►

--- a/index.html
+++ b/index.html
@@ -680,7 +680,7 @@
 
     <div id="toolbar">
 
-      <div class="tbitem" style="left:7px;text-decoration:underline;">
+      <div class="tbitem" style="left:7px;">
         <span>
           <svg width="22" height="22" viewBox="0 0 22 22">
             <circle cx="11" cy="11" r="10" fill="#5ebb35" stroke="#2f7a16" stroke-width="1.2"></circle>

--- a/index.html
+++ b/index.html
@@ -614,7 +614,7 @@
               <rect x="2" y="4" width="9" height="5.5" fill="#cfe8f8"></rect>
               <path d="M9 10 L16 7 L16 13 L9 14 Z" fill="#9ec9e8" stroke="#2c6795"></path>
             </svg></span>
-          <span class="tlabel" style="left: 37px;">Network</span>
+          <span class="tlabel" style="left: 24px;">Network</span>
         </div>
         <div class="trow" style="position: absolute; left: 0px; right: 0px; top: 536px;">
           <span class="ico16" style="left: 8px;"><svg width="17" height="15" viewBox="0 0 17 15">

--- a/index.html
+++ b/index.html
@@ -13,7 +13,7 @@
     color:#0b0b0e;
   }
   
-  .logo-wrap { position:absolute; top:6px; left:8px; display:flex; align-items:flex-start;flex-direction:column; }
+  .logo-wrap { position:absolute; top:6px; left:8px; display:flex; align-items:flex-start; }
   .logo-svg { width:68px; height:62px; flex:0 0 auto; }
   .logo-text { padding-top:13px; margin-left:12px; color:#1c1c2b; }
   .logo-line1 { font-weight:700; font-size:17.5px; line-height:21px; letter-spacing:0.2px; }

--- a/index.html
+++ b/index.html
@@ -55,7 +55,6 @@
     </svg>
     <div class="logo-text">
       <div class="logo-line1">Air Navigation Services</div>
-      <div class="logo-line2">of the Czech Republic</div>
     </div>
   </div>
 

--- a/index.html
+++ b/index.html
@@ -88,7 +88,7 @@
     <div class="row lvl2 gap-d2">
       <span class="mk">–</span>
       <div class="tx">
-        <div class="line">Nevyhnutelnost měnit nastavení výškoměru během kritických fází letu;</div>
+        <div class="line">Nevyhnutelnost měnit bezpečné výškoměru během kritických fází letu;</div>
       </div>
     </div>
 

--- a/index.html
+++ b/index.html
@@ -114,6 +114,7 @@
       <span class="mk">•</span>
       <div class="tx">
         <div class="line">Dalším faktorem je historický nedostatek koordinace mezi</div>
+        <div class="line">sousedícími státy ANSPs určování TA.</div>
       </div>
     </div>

◄

*WORK INSTRUCTIONS*.
The material above is to be transcribed in full, exactly as it appears.

*RESPONSE TO THE EXERCISE*.
--- a/index.html
+++ b/index.html
@@ -680,7 +680,7 @@
 
     <div id="toolbar">
 
-      <div class="tbitem" style="left:7px;text-decoration:underline;">
+      <div class="tbitem" style="left:7px;">
         <span>
           <svg width="22" height="22" viewBox="0 0 22 22">
             <circle cx="11" cy="11" r="10" fill="#5ebb35" stroke="#2f7a16" stroke-width="1.2"></circle>

--- a/index.html
+++ b/index.html
@@ -614,7 +614,7 @@
               <rect x="2" y="4" width="9" height="5.5" fill="#cfe8f8"></rect>
               <path d="M9 10 L16 7 L16 13 L9 14 Z" fill="#9ec9e8" stroke="#2c6795"></path>
             </svg></span>
-          <span class="tlabel" style="left: 37px;">Network</span>
+          <span class="tlabel" style="left: 24px;">Network</span>
         </div>
         <div class="trow" style="position: absolute; left: 0px; right: 0px; top: 536px;">
           <span class="ico16" style="left: 8px;"><svg width="17" height="15" viewBox="0 0 17 15">

--- a/index.html
+++ b/index.html
@@ -13,7 +13,7 @@
     color:#0b0b0e;
   }
   
-  .logo-wrap { position:absolute; top:6px; left:8px; display:flex; align-items:flex-start;flex-direction:column; }
+  .logo-wrap { position:absolute; top:6px; left:8px; display:flex; align-items:flex-start; }
   .logo-svg { width:68px; height:62px; flex:0 0 auto; }
   .logo-text { padding-top:13px; margin-left:12px; color:#1c1c2b; }
   .logo-line1 { font-weight:700; font-size:17.5px; line-height:21px; letter-spacing:0.2px; }

--- a/index.html
+++ b/index.html
@@ -55,7 +55,6 @@
     </svg>
     <div class="logo-text">
       <div class="logo-line1">Air Navigation Services</div>
-      <div class="logo-line2">of the Czech Republic</div>
     </div>
   </div>
 

--- a/index.html
+++ b/index.html
@@ -88,7 +88,7 @@
     <div class="row lvl2 gap-d2">
       <span class="mk">–</span>
       <div class="tx">
-        <div class="line">Nevyhnutelnost měnit nastavení výškoměru během kritických fází letu;</div>
+        <div class="line">Nevyhnutelnost měnit bezpečné výškoměru během kritických fází letu;</div>
       </div>
     </div>
 

--- a/index.html
+++ b/index.html
@@ -114,6 +114,7 @@
       <span class="mk">•</span>
       <div class="tx">
         <div class="line">Dalším faktorem je historický nedostatek koordinace mezi</div>
+        <div class="line">sousedícími státy ANSPs určování TA.</div>
       </div>
     </div>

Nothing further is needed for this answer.